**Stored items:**

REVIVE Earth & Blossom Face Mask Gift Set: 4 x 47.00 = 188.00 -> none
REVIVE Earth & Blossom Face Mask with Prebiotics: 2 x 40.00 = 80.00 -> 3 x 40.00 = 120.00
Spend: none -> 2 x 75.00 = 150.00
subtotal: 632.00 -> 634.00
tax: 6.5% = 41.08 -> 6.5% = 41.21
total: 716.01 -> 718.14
---
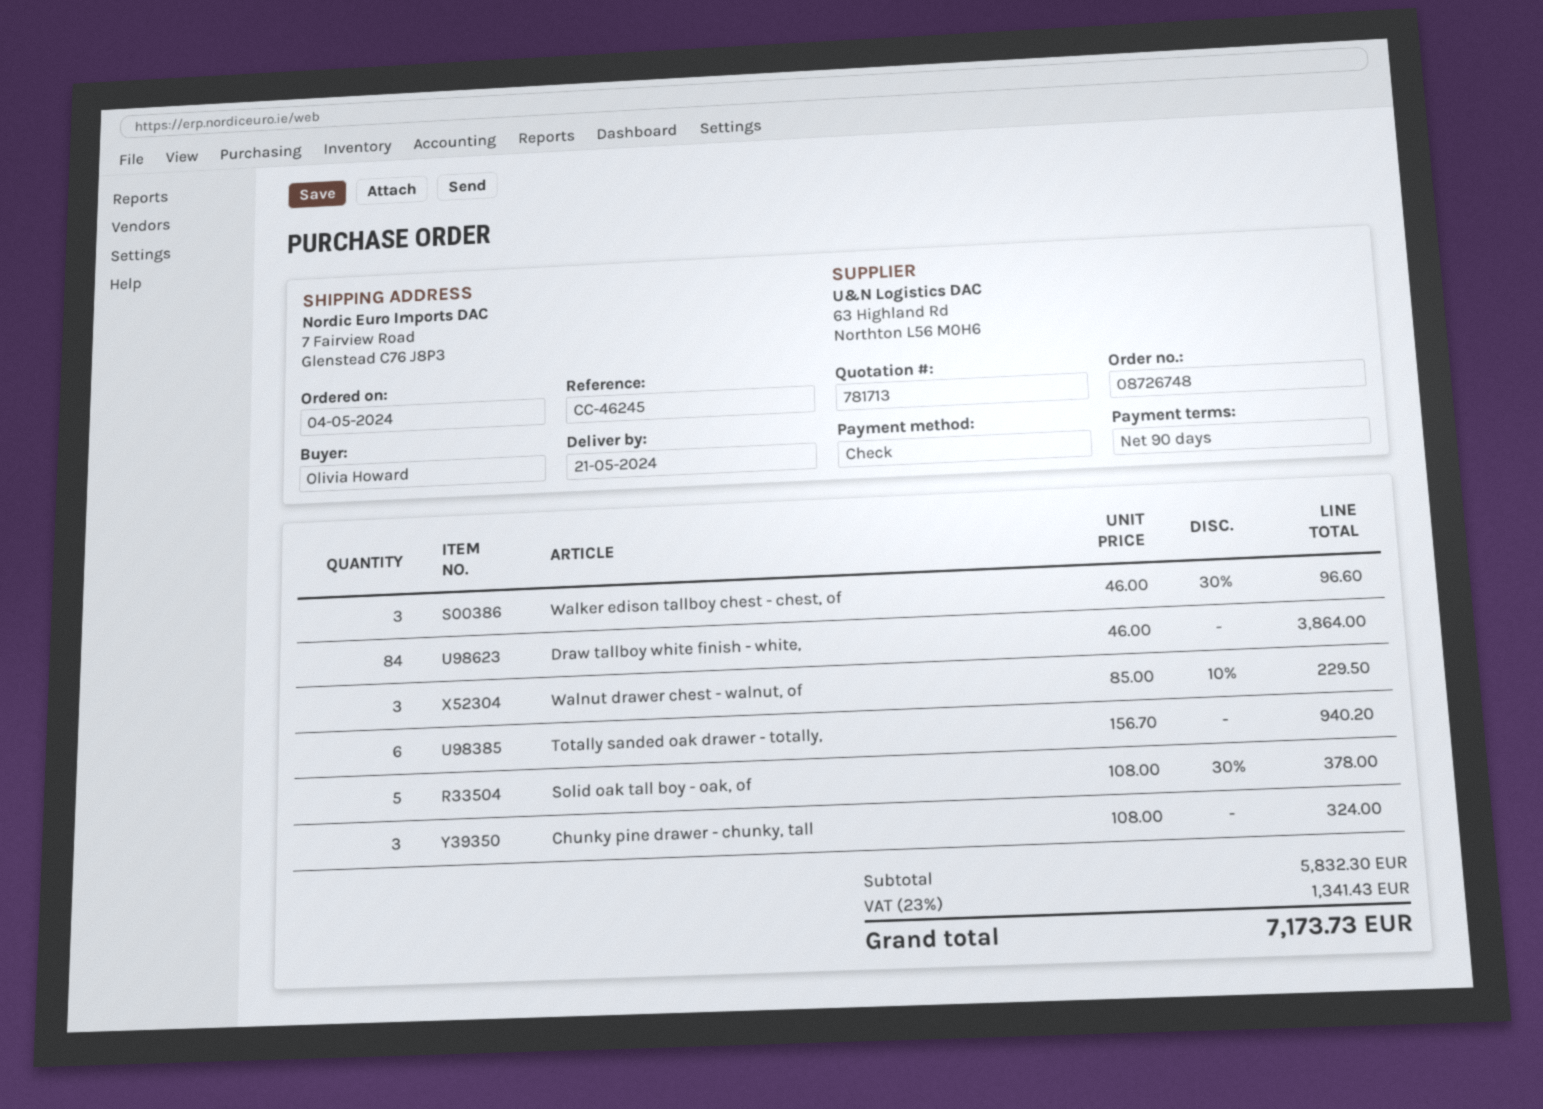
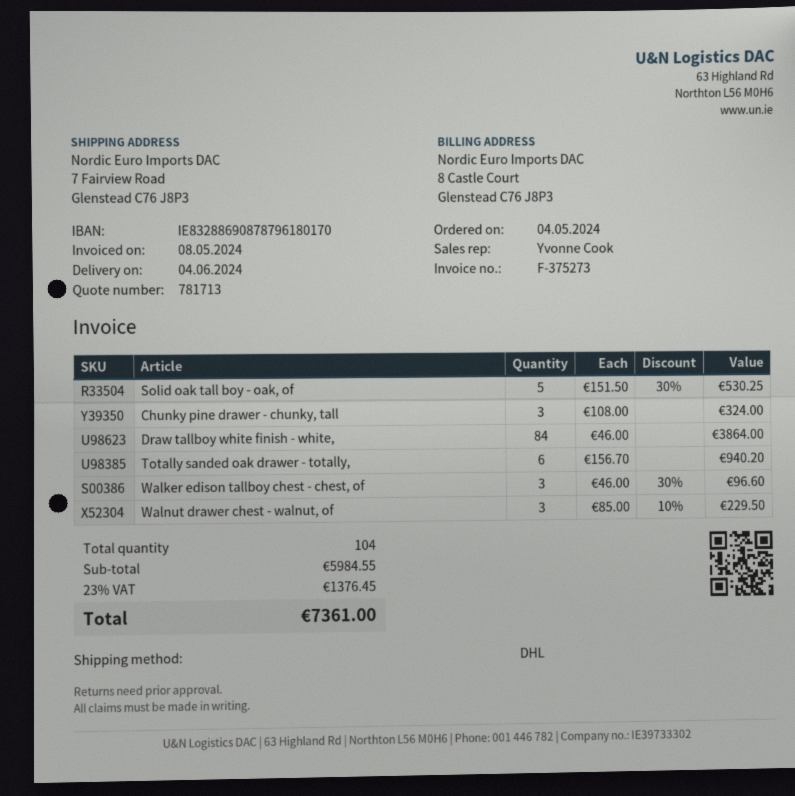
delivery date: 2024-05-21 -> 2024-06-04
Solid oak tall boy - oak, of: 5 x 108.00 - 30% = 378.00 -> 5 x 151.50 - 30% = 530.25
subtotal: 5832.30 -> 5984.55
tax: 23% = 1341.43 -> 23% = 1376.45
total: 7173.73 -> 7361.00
--
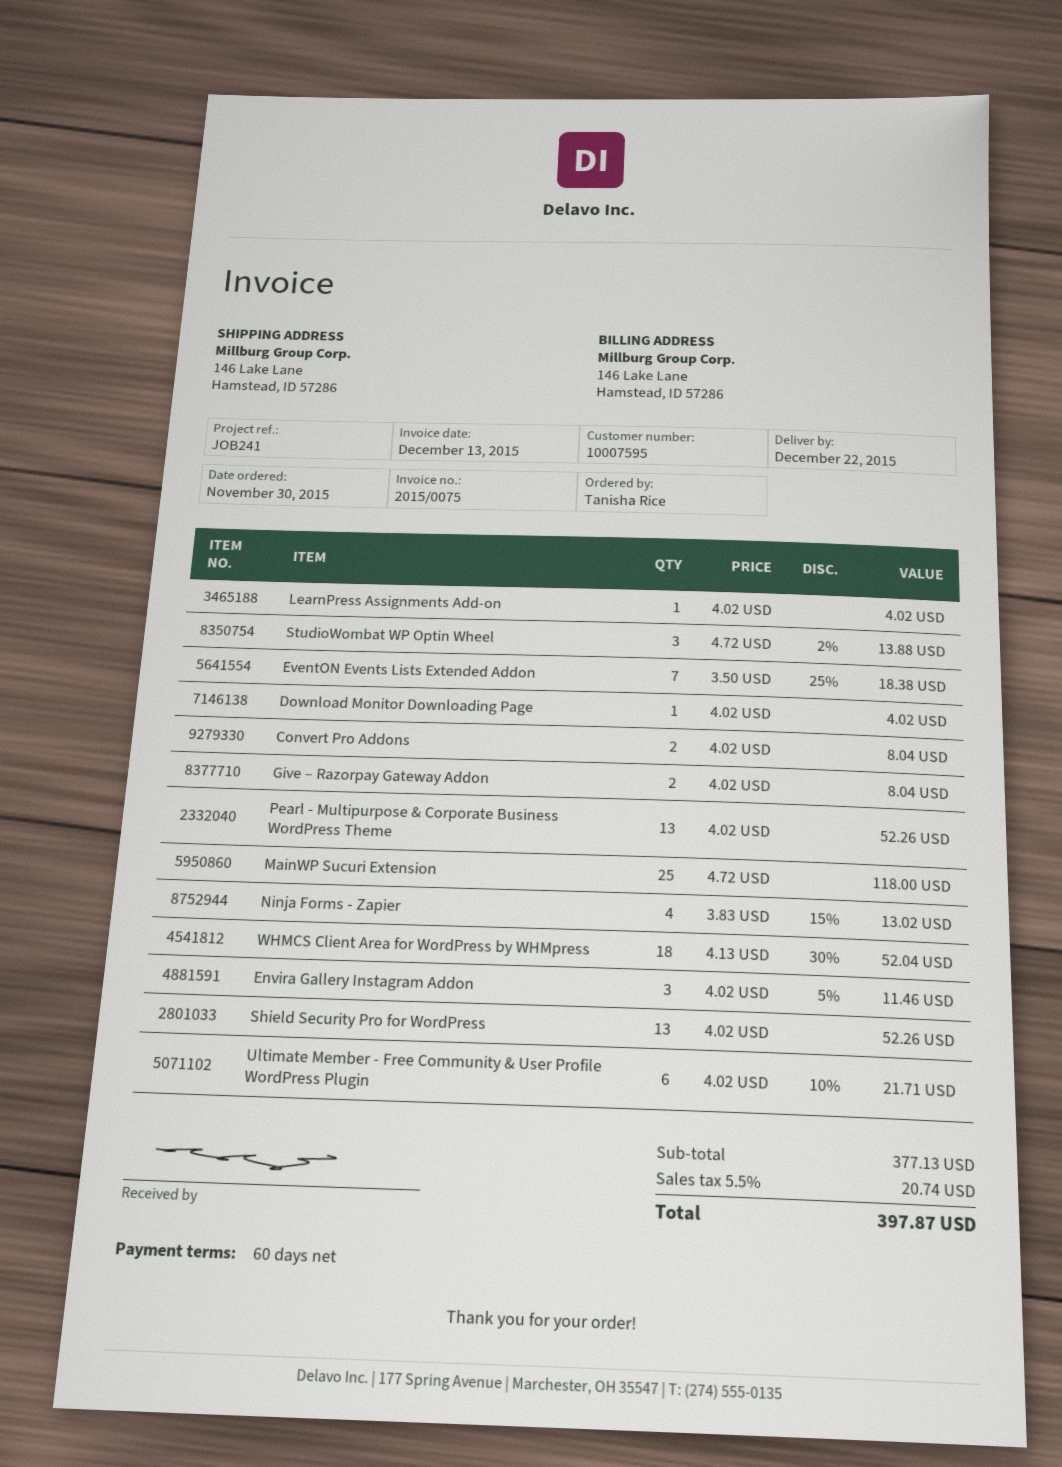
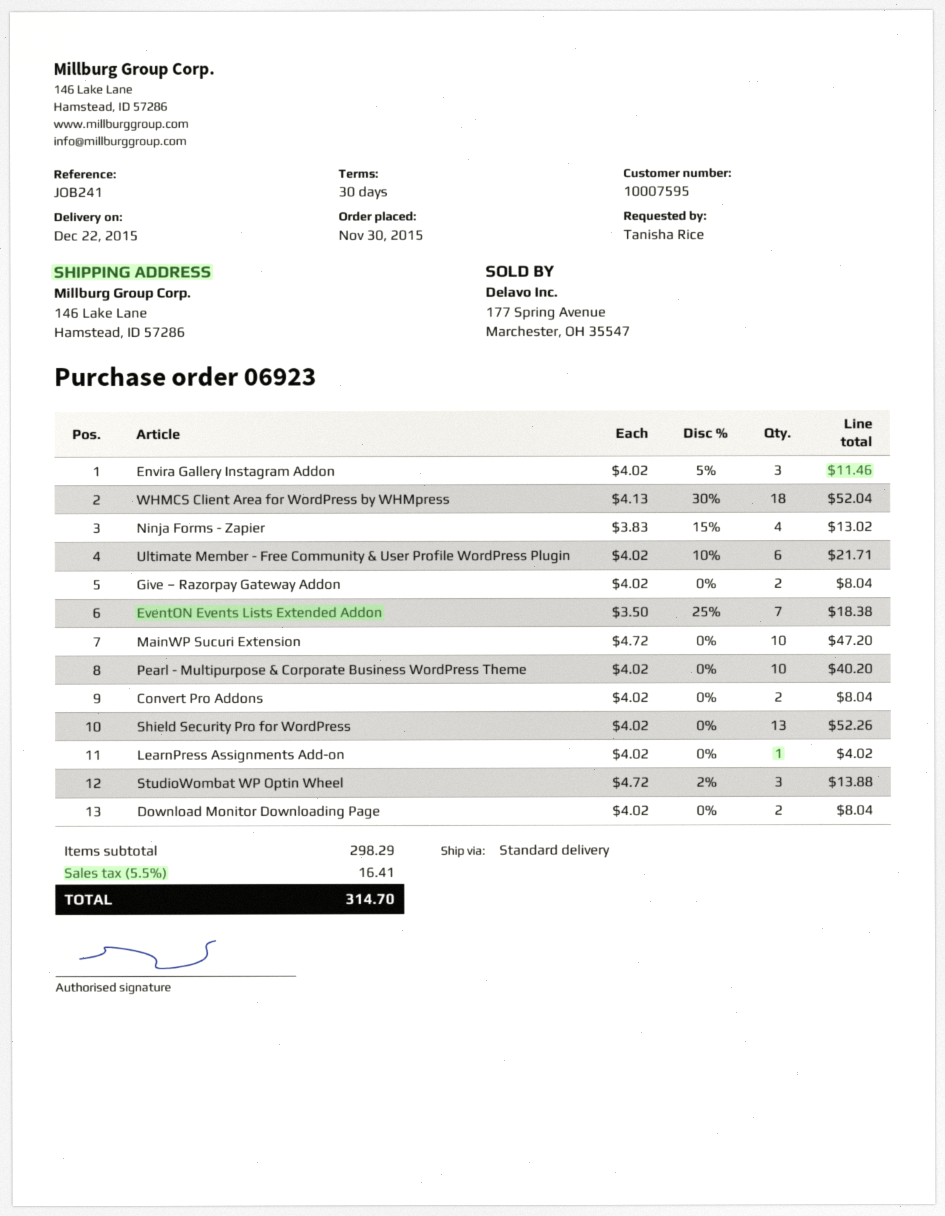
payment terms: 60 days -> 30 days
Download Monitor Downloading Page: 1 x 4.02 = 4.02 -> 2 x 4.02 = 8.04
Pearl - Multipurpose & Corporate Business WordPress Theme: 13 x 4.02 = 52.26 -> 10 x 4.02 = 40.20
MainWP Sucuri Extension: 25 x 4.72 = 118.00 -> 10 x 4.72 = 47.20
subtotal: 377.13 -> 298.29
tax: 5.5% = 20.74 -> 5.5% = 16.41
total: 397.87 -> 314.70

**WORK ORDER:** Scan the lines above for "REVIVE Earth & Blossom Face Mask Gift" and for "total: 716.01 -> 718.14". Repeat exactly the line holding each of them and every line in between.

**RESULT:**
REVIVE Earth & Blossom Face Mask Gift Set: 4 x 47.00 = 188.00 -> none
REVIVE Earth & Blossom Face Mask with Prebiotics: 2 x 40.00 = 80.00 -> 3 x 40.00 = 120.00
Spend: none -> 2 x 75.00 = 150.00
subtotal: 632.00 -> 634.00
tax: 6.5% = 41.08 -> 6.5% = 41.21
total: 716.01 -> 718.14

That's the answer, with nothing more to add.